Temple law professor David Post on the new internet
My colleague David Post is this year’s recipient of the Friel-Scanlan prize for the best scholarly publication by a member of the Temple Law School faculty. In acknowledging the prize for his book, In Search of Jefferson’s Moose: Notes on the State of Cyberspace, David Post delivered brief but insightful remarks on our evolving understanding of the importance of the new internet. I can only attempt to do them justice here, with apologies for falling short.
He began by noting that only in the last few weeks has the question been decisively answered, how important is the internet really? Is its significance mainly that it allows us to do faster what we have always been doing? Is it just another step up from, say, CB radio?
The recent political upheavals in Tunisia, Egypt, and throughout the Arab world clearly tell us otherwise, says Professor Post. It’s not just that Facebook, YouTube, and Twitter were helpful tools for the revolutions there. Post observes that the social media websites were essential, “but for” prerequisites for the revolutions in north Africa. Without them, Hosni Mubarek is still president of Egypt, and the social structure of the Arab world remains as it always has been.
The social media websites of the new internet are what allowed those alienated from dysfunctional societies to see that they are not alone, that there are many who think and feel exactly as they do. That produced the coordinated social upheaval which continues to shake-up the Arab world, and which threatens other societies where people for the first time are finding their common voice.
The importance of the new internet is demonstrated both by president Mubarek’s attempt to shut it off to halt the communications of citizens with each other, and also by his decision to turn it back on, in recognition that no economy more advanced than North Korea’s can now function without it.
What is amazing is not the efforts made in some countries to limit and regulate citizen access to the internet. The truly amazing thing is that most of the countries of the world now allow their citizens to freely use the internet to communicate with each other as they choose. In comparison, at the time of Professor Post’s protagonist Thomas Jefferson, the United States was the only country in the world to embrace and protect the free exchange of ideas among its citizens.
Professor Post’s final point is that the new internet’s future potential requires continual vigilance and protection. The social media websites were made possible only by provisions of the Digital Millennium Copyright Act signed into law by President Clinton in 1998. Those provisions protect internet service providers from liability for copyright infringement by their users.

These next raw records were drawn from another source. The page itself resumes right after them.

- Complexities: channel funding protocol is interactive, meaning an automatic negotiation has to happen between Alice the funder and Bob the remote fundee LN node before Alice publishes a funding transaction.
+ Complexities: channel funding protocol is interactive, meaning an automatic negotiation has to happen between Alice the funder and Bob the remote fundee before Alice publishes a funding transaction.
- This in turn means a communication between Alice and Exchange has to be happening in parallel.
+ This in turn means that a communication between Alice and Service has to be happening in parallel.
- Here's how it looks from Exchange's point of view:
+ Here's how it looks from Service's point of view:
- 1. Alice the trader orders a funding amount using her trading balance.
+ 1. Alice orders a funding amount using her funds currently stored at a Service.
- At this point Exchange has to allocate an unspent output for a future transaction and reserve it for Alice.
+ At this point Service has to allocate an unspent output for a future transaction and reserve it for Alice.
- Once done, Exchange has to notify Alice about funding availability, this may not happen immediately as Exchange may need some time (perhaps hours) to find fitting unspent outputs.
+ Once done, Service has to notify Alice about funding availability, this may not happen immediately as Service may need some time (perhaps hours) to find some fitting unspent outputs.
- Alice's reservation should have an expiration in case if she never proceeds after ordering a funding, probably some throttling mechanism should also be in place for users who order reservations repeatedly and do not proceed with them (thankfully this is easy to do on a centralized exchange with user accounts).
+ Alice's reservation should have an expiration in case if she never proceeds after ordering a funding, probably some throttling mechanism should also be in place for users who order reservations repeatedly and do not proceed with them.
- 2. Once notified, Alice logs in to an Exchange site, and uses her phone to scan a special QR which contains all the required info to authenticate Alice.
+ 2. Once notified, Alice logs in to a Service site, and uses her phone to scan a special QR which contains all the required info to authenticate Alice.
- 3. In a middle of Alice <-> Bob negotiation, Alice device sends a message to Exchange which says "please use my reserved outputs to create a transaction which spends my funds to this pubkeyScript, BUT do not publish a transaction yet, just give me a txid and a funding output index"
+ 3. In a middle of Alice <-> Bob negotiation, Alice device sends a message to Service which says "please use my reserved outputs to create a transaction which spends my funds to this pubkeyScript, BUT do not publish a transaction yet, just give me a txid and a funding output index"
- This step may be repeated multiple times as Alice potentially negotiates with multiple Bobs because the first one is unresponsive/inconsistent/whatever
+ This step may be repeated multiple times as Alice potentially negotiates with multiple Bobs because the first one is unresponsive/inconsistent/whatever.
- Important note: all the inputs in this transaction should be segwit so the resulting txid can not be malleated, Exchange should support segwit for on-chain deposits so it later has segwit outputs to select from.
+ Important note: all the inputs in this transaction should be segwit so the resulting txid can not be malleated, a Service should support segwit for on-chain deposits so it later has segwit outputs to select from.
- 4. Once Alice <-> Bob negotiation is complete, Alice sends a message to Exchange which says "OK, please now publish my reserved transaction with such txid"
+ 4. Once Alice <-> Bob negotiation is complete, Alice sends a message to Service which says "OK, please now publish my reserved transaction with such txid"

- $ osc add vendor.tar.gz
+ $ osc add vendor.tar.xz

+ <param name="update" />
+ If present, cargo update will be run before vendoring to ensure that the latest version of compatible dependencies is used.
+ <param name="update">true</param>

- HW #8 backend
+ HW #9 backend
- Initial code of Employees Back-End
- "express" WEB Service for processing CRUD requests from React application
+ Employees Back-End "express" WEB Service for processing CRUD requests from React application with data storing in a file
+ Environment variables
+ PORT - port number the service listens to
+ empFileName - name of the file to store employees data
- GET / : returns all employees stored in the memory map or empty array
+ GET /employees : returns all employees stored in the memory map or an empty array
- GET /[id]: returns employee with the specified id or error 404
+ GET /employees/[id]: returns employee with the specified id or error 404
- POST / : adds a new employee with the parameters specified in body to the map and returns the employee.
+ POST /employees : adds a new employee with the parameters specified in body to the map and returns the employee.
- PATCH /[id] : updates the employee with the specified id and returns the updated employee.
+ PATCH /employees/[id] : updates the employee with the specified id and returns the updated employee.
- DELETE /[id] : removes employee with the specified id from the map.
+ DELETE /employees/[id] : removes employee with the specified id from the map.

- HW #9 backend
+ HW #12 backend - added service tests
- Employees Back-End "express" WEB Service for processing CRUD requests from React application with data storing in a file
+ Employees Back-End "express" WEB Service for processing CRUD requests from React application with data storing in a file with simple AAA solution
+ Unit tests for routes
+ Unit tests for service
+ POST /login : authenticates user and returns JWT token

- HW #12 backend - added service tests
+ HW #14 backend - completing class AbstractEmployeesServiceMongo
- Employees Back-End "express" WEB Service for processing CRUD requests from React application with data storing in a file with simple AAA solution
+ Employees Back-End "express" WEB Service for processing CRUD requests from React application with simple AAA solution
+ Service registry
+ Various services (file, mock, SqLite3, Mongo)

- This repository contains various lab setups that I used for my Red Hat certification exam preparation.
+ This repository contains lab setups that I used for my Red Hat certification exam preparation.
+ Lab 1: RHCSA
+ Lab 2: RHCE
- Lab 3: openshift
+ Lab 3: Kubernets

Without this legal protection, the capital could not have been raised from investors to fund Facebook, YouTube, Twitter, or other social media platforms. And without the social media, we live in a different world than the one we live in today. It is more than a coincidence, David Post suggests, that the earliest and most successful social media websites originated in and continue to operate from the United States.
Digital freedom on the internet is not without challenges, including those of copyright owners who would like to subject internet traffic to inspection to discover contraband packets of information. That impulse to spy on and regulate the internet re-opens the door to government as Big Brother.
David Post ends his homily on the new internet with an exhortation to protect and defend it, an undertaking for which lawyers are especially and professionally equipped.